## EXERCISE BRIEF
Drop the images; return everything else in the listing below exactly.

=======

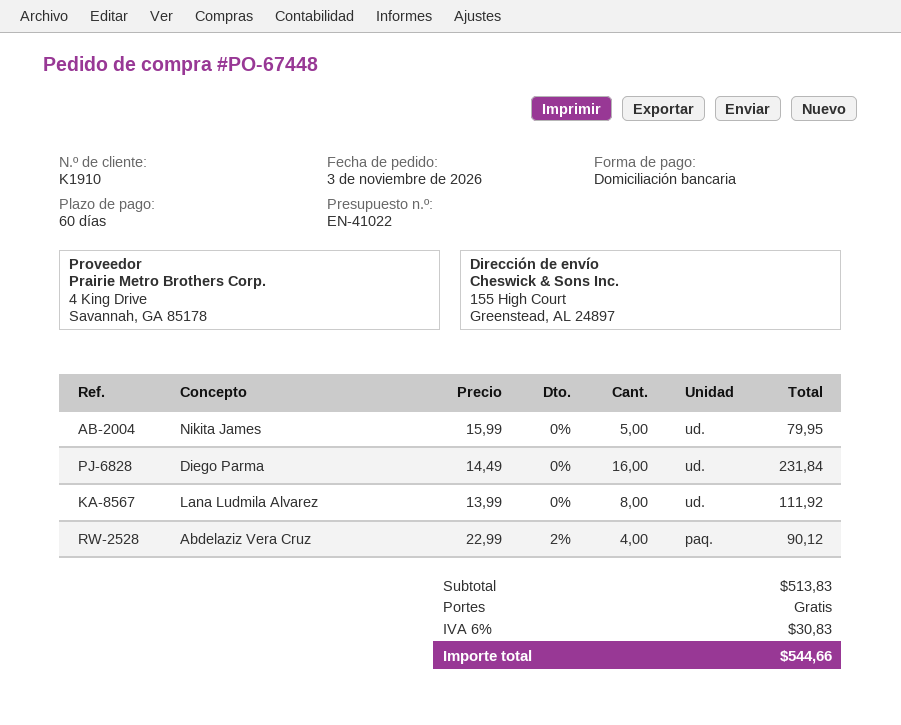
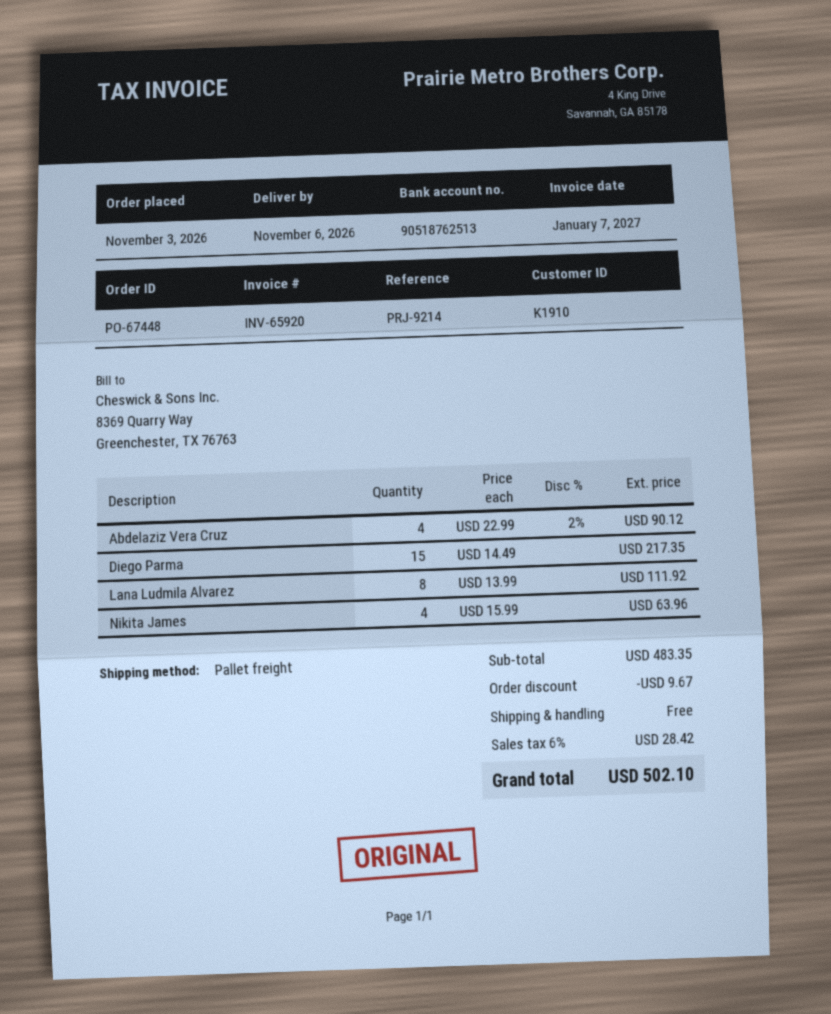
Nikita James: 5 x 15.99 = 79.95 -> 4 x 15.99 = 63.96
Diego Parma: 16 x 14.49 = 231.84 -> 15 x 14.49 = 217.35
subtotal: 513.83 -> 483.35
discount: none -> 9.67
tax: 6% = 30.83 -> 6% = 28.42
total: 544.66 -> 502.10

=======

## YOUR RESPONSE
Nikita James: 5 x 15.99 = 79.95 -> 4 x 15.99 = 63.96
Diego Parma: 16 x 14.49 = 231.84 -> 15 x 14.49 = 217.35
subtotal: 513.83 -> 483.35
discount: none -> 9.67
tax: 6% = 30.83 -> 6% = 28.42
total: 544.66 -> 502.10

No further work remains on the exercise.